Now that we have learned how to create and document a well-thought effort estimate, we have to figure out the total delivery or development cost of a solution. To do that, we must perform human resource loading. Human resource loading is a process by which we identify how many developers, testers, and analysts with specific skill sets are required to deliver the project in the agreed-upon time. Finding the right mix of people with specific roles is the key to delivering the solution. Then, we assign a specific per-hour cost based on the role, demographics, and technology.

After that, we factor in the number of hours required by a role or resource and multiply it by the assigned rate to reach the total cost of a human resource for the project.
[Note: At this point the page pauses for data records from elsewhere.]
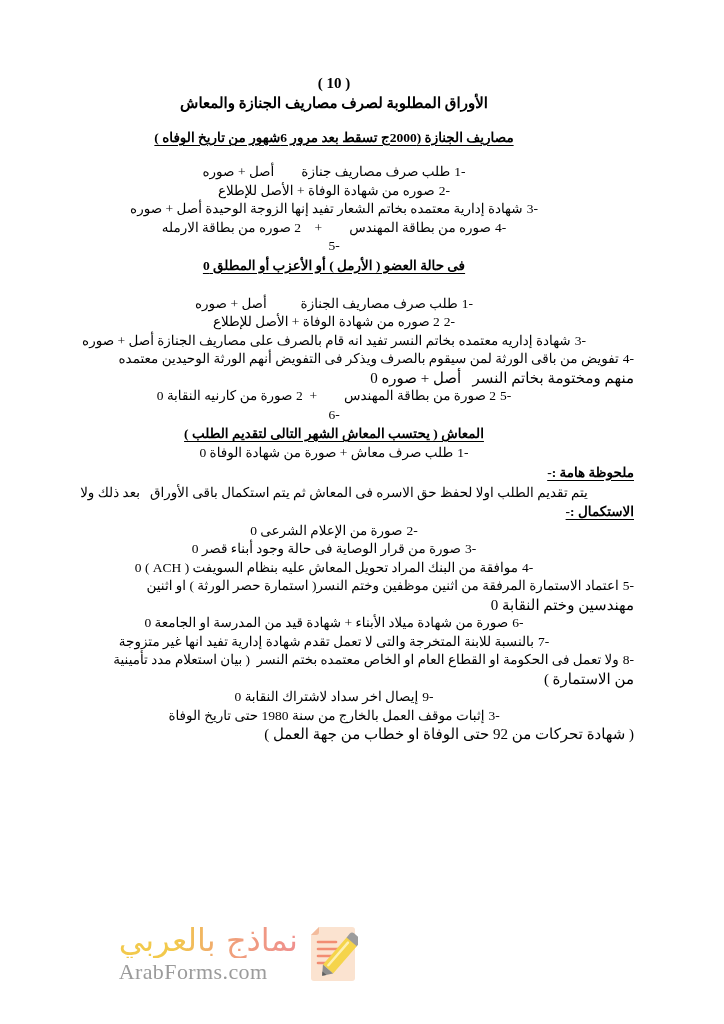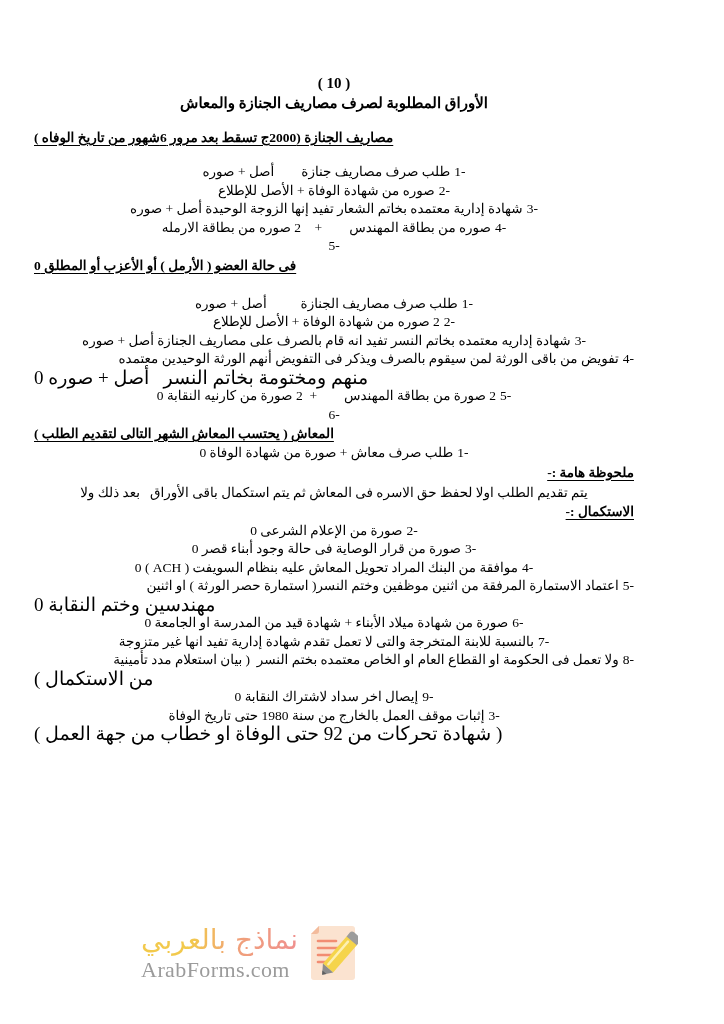--- a/index.html
+++ b/index.html
@@ -57,21 +57,21 @@
   }
 
   .section-head {
     font-weight: bold;
     font-size: 13.5px;
     line-height: 20px;
     text-decoration: underline;
     text-underline-offset: 3px;
   }
 
-  .head-center { text-align: left; }
+  .head-center { text-align: center; }
   .head-right  { text-align: right; }
   .gap-md { height: 15px; }
   .gap-lg { height: 19px; }
 
   
   .item {
     direction: rtl;
     unicode-bidi: isolate;
     font-size: 13.5px;
     line-height: 18.5px;
@@ -90,23 +90,23 @@
   .item-txt {
     flex: 0 1 auto;
     white-space: pre-wrap;
   }
   .item.block { display: block; text-align: justify; text-align-last: right; }
   .item.block .item-num { float: right; margin-left: 4px; }
 
   .cont {
     direction: rtl;
     unicode-bidi: isolate;
-    font-size: 19px;
+    font-size: 15px;
     line-height: 18.5px;
-    text-align: left;
+    text-align: right;
     white-space: pre-wrap;
   }
 
   .note-body {
     direction: rtl;
     unicode-bidi: isolate;
     font-size: 13.5px;
     line-height: 19px;
     text-align: justify;
     text-align-last: center;
@@ -135,21 +135,21 @@
     flex: 0 0 auto;
   }
   .logo-words {
     display: flex;
     flex-direction: column;
     align-items: flex-end;
     line-height: 1;
   }
   .logo-ar {
     font-family: "DejaVu Sans", "Liberation Sans", sans-serif;
-    font-size: 28px;
+    font-size: 32px;
     font-weight: 400;
     direction: rtl;
     background: linear-gradient(100deg, #f2c94c 0%, #f2c94c 32%, #f0a07a 62%, #ef8f8f 100%);
     -webkit-background-clip: text;
     background-clip: text;
     color: transparent;
     -webkit-text-fill-color: transparent;
     padding-bottom: 2px;
   }
   .logo-en {
@@ -260,21 +260,21 @@
       <span class="item-txt">صورة من شهادة ميلاد الأبناء + شهادة قيد من المدرسة او الجامعة 0</span>
     </div>
     <div class="item c">
       <span class="item-num">7-</span>
       <span class="item-txt">بالنسبة للابنة المتخرجة والتى لا تعمل تقدم شهادة إدارية تفيد انها غير متزوجة</span>
     </div>
     <div class="item block">
       <span class="item-num">8-</span>
       <span class="item-txt">ولا تعمل فى الحكومة او القطاع العام او الخاص معتمده بختم النسر  ( بيان استعلام مدد تأمينية</span>
     </div>
-    <div class="cont">من الاستكمال )</div>
+    <div class="cont">من الاستمارة )</div>
     <div class="item c">
       <span class="item-num">9-</span>
       <span class="item-txt">إيصال اخر سداد لاشتراك النقابة 0</span>
     </div>
     <div class="item c">
       <span class="item-num">3-</span>
       <span class="item-txt">إثبات موقف العمل بالخارج من سنة 1980 حتى تاريخ الوفاة</span>
     </div>
     <div class="item c">
       <span class="item-num"></span>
By summing up the total cost of each resource, we can find the total development cost (or the labor cost; any infra or license costs are not included).

With that, we have learned how to create cost and resource estimates to implement a solution. Earlier in this book, we learned how to develop different architectures for various kinds of data engineering problems. We also learned how to run performance tests and benchmarks.

In this section, we learned how to create cost and resource estimates to implement a solution. Is there a way to stitch all this information together to recommend the best-suited solution? In real-world scenarios, each data engineering problem can be solved by multiple architectural solutions. How do we know which is the most suitable solution? Is there a logical way to determine the best-suited solution? Let’s find out.

Creating an architectural decision matrix

Concerning data engineering, an architectural decision matrix is a tool that helps architects evaluate the different architectural approaches with clarity and objectivity. A decision matrix is a grid that outlines the various desirable criteria for making architectural decisions. This tool helps rank different architectural alternatives, based on the score for each criterion. Decision matrices are used by other decision-making processes. For example, decision matrices are used by business analysts to analyze and evaluate their options.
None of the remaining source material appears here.